Beauty is instantly recognizable. What is a little more difficult is to pin down exactly what beauty is. Even is you missed the debate regarding Theodore Dalrymple’s Beauty and the Best, you still have a chance to get into the latest aesthetic theories by checking out the prolific writer and philosopher Roger Scruton in a book entitled, properly, Beauty.
Beauty as Scruton means it is of a specifically mental rather than visceral nature. Along with Sebastian Smee of The Guardian, I rather think Scruton does an injustice when he relegates beauty to an act of rational contemplation. Like every other book on beauty, it deals with whether we can make value judgements about art, i.e. can something be better or more beautiful, than another. He also considers whether art can be moral, rather an old-fashioned question but then so is the question of beauty.
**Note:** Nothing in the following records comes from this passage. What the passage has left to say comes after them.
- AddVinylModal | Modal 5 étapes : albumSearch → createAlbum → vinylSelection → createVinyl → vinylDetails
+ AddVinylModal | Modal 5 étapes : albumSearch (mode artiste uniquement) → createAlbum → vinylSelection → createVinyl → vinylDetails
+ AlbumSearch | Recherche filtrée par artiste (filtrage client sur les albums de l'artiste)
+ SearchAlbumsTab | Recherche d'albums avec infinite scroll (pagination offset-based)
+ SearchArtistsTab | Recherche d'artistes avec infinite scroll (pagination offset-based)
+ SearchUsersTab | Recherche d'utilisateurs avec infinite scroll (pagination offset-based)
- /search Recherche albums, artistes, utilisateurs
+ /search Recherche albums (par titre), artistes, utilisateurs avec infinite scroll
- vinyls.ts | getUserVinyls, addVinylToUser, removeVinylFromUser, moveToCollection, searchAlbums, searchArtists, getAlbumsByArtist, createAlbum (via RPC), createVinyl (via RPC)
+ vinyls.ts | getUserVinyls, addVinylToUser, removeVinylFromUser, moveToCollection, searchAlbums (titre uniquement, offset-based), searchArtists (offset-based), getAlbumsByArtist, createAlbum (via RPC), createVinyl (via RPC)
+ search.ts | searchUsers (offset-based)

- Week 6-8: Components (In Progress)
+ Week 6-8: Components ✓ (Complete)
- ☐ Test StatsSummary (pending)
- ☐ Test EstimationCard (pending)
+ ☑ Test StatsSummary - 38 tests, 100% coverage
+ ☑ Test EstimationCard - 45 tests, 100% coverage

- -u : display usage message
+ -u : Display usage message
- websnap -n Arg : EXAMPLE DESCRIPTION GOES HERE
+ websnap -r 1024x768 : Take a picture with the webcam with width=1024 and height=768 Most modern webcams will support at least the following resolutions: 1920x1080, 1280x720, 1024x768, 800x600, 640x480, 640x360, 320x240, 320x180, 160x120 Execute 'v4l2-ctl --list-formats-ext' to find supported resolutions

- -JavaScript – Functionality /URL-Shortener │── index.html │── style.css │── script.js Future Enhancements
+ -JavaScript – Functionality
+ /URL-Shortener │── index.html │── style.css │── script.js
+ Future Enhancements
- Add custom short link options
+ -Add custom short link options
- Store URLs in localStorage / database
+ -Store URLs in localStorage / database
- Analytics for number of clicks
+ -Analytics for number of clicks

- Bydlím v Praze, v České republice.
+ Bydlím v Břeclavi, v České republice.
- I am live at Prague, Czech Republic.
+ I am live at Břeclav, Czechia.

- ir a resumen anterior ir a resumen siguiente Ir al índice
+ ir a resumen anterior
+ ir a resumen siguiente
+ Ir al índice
What kills me about books like this is they tackle a huge and general subject, and then meander bombastically about for 100 pages. Dalrymple’s article made his argument precisely, even without him repositing Kant.
The best primer for any discussion of beauty, as far as I’m concerned, remains Umberto Eco’s On Beauty, which, with it’s thickly illustrated pages, is a thing of beauty itself. Scruton either ripped off Eco’s jacket cover, or Renaissance woman remain the ideal of beauty…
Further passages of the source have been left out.